Modernisierung des Pfauen-Foyers
Mit der Modernisierung und einladenden Möblierung des Pfauen-Foyers setzte die sich explizit antihierarchisch und kollaborativ verstehende Doppelspitze auch ein äußeres Zeichen für einen Neubeginn, der andere – jüngere, diversere – Publika anziehen sollte. Dazu gehörte die Erweiterung der ästhetischen Mittel in der Verbindung von Theater mit Tanz, Film und performativen Formaten in einer großen Vielfalt von künstlerischen Handschriften. Paradigmatisch stand dafür der US-amerikanische schwarze Choreograph Trajal Harrell, der mit seiner Umsetzung von Keith Jarretts Köln Concert und einer neuen Deutung von Shakespeares Romeo-Figur Glanzpunkte setzte.
Produktionen wie „Riesenhaft in Mittelerde“ zielten unter Einbeziehung des Theaters Hora und des Helmi Puppentheaters ganz konkret auf ein Publikum jenseits der klassischen Theatergänger. Die Theatertreffen-Jury war begeistert und lud die Regiearbeit von Nicolas Stemann, Stephan Stock und Florian Loycke zum diesjährigen Festival ein.
Trotzdem rauschten die Zuschauerzahlen in den Keller – und das war nicht nur dem Corona-Einbruch geschuldet. Ein auf den woken, politisch korrekten Zeitgeist setzendes Programm, das den Kanon weitgehend außen vorließ, vergraulte das traditionelle Publikum. 2022 schwappte eine heftige Debatte durchs Haus, die der Schauspieler Sebastian Rudolph mit einem Interview über die Dominanz von Diversität bei der Auswahl der Schauspieler losgetreten hatte. Publikum lässt sich mit solchen Auseinandersetzungen kaum gewinnen. Abonnements wurden reihenweise gekündigt, die Auslastung lag zuletzt auf einem historischen Tief von 48 Prozent.

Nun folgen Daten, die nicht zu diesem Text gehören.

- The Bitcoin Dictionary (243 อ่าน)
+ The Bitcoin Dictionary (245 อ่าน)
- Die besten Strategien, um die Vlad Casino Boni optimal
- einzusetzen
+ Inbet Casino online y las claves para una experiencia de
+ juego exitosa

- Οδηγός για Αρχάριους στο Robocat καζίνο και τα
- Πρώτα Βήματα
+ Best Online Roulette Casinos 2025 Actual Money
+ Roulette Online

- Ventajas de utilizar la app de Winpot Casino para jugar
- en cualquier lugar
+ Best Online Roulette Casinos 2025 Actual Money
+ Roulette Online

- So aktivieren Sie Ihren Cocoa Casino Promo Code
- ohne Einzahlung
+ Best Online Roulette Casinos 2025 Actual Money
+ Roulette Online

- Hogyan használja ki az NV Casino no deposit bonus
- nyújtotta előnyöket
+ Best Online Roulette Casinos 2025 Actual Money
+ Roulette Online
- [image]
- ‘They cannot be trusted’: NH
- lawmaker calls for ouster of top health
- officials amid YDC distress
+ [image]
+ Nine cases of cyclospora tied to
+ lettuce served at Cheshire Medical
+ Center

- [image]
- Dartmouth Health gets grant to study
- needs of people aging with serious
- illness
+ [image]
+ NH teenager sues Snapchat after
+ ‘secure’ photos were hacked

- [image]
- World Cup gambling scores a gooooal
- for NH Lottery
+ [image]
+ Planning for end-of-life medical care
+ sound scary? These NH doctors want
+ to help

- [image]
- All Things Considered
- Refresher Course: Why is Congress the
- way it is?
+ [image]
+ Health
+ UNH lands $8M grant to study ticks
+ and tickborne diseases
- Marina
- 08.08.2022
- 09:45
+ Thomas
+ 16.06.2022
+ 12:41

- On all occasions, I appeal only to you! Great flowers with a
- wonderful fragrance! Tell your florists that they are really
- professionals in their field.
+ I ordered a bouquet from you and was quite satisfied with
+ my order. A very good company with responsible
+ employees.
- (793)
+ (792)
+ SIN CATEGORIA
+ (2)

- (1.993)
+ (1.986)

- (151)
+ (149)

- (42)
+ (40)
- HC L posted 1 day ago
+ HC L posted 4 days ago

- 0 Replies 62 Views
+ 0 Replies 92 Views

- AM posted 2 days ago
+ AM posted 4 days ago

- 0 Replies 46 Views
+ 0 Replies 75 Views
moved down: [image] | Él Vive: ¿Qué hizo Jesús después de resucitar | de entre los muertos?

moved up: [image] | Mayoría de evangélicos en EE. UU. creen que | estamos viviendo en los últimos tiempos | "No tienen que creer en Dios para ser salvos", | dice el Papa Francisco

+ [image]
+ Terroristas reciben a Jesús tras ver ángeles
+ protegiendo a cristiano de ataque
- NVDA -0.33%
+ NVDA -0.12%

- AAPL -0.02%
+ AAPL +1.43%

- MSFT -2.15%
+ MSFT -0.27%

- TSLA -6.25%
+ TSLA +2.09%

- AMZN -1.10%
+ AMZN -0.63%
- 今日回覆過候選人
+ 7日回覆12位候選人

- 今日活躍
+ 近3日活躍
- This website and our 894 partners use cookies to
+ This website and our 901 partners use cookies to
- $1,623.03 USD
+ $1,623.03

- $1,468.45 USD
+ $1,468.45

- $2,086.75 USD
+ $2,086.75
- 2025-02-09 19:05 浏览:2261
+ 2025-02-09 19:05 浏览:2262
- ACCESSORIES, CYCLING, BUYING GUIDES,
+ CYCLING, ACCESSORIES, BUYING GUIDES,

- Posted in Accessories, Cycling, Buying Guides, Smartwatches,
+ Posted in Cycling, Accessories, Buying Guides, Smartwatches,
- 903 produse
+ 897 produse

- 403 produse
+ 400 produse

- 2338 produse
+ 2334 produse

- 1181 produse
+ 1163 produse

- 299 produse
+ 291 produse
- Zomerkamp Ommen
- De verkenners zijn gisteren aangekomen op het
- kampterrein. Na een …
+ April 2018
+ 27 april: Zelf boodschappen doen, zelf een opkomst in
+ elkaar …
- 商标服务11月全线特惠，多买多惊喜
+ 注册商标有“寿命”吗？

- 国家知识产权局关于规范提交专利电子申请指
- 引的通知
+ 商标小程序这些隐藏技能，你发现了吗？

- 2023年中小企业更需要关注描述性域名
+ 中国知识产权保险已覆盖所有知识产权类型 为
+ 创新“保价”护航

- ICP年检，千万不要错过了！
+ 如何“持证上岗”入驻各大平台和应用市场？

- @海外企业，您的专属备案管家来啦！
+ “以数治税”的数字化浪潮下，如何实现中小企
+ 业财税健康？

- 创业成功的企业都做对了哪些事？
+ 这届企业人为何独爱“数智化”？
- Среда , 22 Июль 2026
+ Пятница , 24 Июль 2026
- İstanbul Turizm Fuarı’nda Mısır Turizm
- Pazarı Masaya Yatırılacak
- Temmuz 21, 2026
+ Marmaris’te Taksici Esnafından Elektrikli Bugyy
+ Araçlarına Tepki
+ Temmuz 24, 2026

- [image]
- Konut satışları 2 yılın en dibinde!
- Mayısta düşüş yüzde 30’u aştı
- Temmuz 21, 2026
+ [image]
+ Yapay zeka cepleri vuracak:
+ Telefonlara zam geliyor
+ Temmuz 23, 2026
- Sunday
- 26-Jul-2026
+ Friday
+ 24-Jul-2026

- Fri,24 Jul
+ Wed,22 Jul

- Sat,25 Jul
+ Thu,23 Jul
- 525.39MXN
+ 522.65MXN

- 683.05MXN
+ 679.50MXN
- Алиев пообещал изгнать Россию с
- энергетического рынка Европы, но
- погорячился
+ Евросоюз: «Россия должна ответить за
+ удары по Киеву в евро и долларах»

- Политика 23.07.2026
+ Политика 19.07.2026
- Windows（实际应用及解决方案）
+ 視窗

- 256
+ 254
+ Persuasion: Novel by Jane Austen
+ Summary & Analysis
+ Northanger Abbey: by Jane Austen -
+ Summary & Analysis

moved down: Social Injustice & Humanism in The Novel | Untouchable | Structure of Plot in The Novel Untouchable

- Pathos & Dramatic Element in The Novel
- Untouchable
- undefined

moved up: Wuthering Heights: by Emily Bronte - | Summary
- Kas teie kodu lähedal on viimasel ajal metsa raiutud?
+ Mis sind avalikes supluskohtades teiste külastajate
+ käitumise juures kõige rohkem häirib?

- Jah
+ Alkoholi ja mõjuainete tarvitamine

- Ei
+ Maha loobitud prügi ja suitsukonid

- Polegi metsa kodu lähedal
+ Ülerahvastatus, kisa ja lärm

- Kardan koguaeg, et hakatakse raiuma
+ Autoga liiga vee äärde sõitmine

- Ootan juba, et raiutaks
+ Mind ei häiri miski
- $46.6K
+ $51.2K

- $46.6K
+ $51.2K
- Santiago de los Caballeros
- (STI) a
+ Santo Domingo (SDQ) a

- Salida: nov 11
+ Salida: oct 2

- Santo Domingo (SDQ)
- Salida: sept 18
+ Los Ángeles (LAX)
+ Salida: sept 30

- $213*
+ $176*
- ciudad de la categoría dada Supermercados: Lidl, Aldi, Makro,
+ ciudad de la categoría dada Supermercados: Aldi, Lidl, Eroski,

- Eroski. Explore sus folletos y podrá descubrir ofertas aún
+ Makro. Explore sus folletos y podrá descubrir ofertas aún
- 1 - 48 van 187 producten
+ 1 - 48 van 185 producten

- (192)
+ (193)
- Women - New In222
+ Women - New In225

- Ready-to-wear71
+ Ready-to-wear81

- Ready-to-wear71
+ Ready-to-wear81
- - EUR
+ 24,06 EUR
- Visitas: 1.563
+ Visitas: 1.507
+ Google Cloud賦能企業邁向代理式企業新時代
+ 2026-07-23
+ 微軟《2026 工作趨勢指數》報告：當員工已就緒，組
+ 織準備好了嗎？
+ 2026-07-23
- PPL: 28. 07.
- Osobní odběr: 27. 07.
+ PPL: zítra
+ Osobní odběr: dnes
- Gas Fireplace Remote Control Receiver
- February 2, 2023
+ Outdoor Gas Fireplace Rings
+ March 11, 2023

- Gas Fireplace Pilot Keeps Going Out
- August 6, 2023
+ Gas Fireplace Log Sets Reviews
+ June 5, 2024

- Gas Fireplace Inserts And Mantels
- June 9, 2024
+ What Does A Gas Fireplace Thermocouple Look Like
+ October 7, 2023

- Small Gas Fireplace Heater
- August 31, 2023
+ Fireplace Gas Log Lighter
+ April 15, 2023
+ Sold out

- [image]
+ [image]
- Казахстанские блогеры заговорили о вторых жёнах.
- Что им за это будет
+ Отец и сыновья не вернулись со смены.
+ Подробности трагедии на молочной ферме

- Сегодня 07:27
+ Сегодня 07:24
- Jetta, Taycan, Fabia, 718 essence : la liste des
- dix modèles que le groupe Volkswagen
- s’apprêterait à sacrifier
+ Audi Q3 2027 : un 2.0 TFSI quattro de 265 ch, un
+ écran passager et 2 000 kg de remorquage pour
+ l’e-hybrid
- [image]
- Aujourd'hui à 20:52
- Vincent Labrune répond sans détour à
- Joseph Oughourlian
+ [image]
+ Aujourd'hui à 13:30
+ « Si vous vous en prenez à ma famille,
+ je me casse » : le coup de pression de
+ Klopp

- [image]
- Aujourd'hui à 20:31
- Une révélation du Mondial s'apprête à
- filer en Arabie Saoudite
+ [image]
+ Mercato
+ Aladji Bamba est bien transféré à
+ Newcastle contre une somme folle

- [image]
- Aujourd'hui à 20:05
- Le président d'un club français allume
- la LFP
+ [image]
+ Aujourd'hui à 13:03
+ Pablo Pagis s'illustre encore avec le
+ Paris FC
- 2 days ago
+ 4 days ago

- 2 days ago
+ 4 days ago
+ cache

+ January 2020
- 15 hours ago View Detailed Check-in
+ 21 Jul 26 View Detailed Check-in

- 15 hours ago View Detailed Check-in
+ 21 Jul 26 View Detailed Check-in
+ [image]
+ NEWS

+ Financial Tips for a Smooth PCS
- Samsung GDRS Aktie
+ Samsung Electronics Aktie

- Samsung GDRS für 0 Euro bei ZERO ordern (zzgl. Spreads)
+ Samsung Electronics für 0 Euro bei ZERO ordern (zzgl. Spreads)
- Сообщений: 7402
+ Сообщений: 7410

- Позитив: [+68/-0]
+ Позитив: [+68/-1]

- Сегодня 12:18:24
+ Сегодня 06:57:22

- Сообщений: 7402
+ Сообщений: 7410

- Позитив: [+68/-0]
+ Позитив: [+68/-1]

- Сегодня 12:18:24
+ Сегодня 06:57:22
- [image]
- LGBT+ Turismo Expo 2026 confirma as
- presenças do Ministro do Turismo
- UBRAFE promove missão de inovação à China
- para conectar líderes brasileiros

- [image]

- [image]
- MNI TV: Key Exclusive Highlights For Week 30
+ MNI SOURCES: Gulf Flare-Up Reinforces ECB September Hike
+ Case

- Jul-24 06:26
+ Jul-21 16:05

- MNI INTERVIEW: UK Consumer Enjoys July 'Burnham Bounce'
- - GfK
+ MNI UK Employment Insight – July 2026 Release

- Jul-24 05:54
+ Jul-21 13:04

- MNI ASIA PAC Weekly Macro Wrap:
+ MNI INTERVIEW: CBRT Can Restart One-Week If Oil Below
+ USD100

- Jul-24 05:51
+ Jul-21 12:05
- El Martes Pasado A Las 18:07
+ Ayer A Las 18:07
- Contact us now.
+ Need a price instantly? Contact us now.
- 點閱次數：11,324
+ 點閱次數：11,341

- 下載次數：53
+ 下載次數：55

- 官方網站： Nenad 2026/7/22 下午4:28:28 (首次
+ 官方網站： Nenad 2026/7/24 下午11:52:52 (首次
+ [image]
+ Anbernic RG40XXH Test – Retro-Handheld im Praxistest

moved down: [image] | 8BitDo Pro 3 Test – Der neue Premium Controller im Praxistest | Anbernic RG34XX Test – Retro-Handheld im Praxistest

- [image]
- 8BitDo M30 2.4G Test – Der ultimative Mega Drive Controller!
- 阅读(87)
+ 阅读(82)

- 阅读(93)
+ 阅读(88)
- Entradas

Schon Christoph Marthaler scheiterte
Schon bei Christoph Marthaler, der das Haus vor zwanzig Jahren ähnlich leergespielt hatte, zog der Verwaltungsrat die Reißleine, obwohl an Marthalers künstlerischer Qualität kein Zweifel bestand. Dass Stemann und Blomberg den gescheiterten Plan, den ehrwürdigen Pfauen durch eine moderne Spielstätte zu ersetzen, forciert hatten, brachte ihnen unter den Stammzuschauern kaum Freunde ein. Man wird ihnen nachsagen, sie seien zu arrogant gewesen und hätten das Umfeld des Theaters nicht verstanden.
Ob das ihren Nachfolgern Pinar Karabulut und Rafael Sanchez besser gelingen wird, bleibt abzuwarten. Immerhin stammt Sanchez aus Basel und ist für leichtere Theaterkost bekannt, Karabulut allerdings gilt als eingefleischte Feministin, die mit der „Kraft der Vulva“ den Kanon erst recht aus den Angeln heben will. Darin dürfen sich die Co-Intendanten bestätigt sehen. Es gebe kein Zurück mehr, rufen sie ihrer ehemaligen Wirkungsstätte trotzig hinterher. Man wird sehen.